**Exercise requirements:** Among the lines of the listing below, retype exactly those from the one containing "TÂM ĐÀO TẠO" through the one containing "background: #f0abfc ->", both included. Do not include pictures.

**Data listing:**

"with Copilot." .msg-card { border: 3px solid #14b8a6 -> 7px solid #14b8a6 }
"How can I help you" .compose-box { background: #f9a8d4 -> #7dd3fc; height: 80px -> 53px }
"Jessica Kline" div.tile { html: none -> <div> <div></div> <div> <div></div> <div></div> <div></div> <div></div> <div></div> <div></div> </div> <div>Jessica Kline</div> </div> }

---

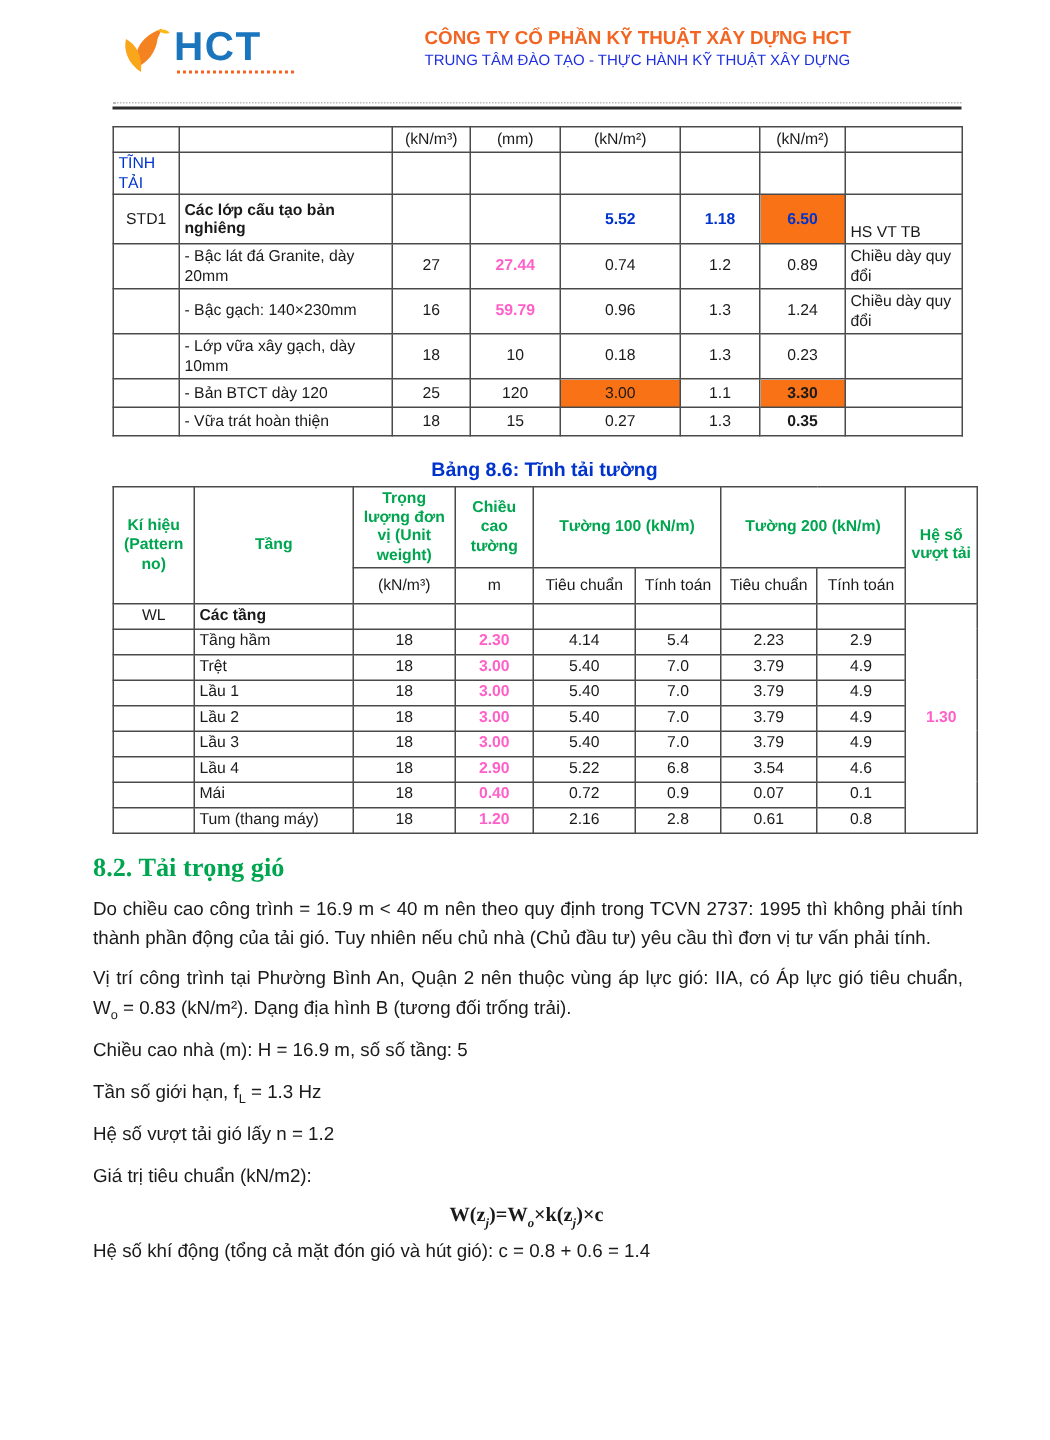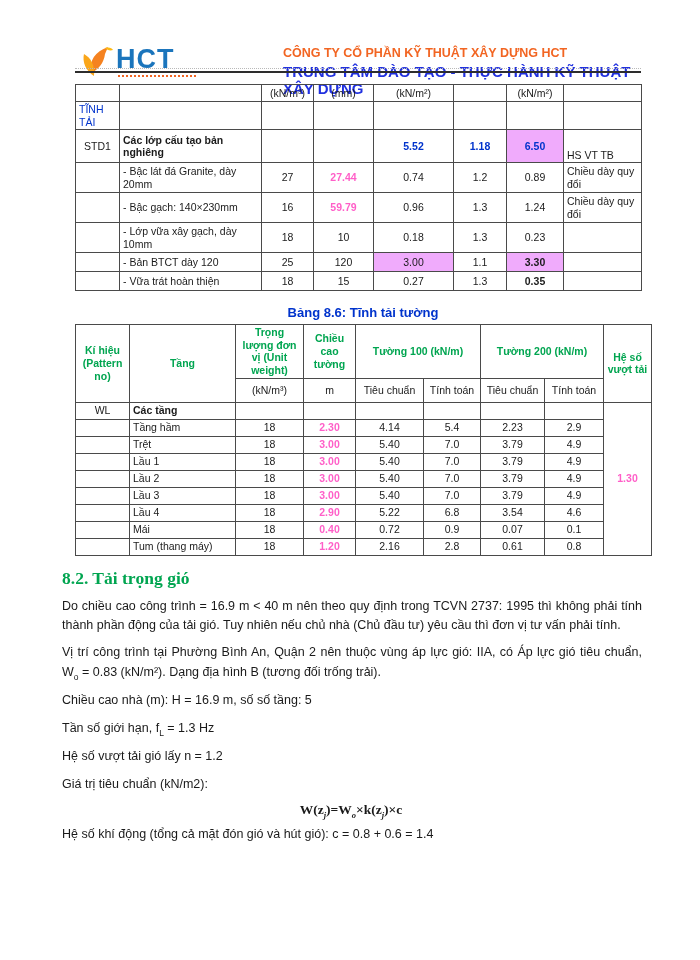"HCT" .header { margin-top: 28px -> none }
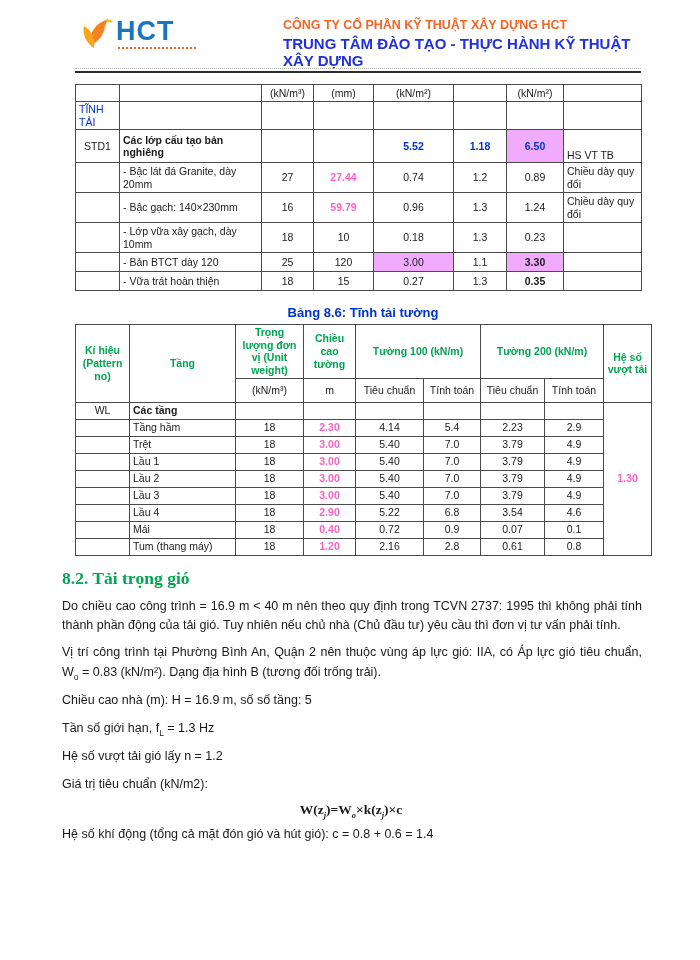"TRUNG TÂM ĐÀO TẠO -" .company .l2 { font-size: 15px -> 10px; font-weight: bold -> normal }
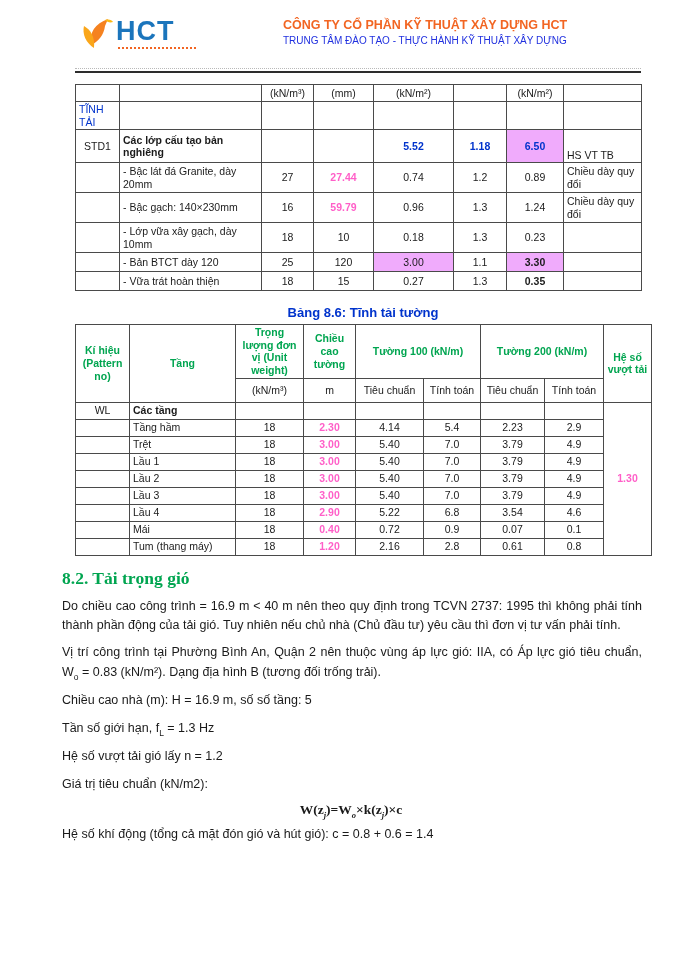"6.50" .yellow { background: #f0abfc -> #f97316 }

**Task output:**
"TRUNG TÂM ĐÀO TẠO -" .company .l2 { font-size: 15px -> 10px; font-weight: bold -> normal }
"6.50" .yellow { background: #f0abfc -> #f97316 }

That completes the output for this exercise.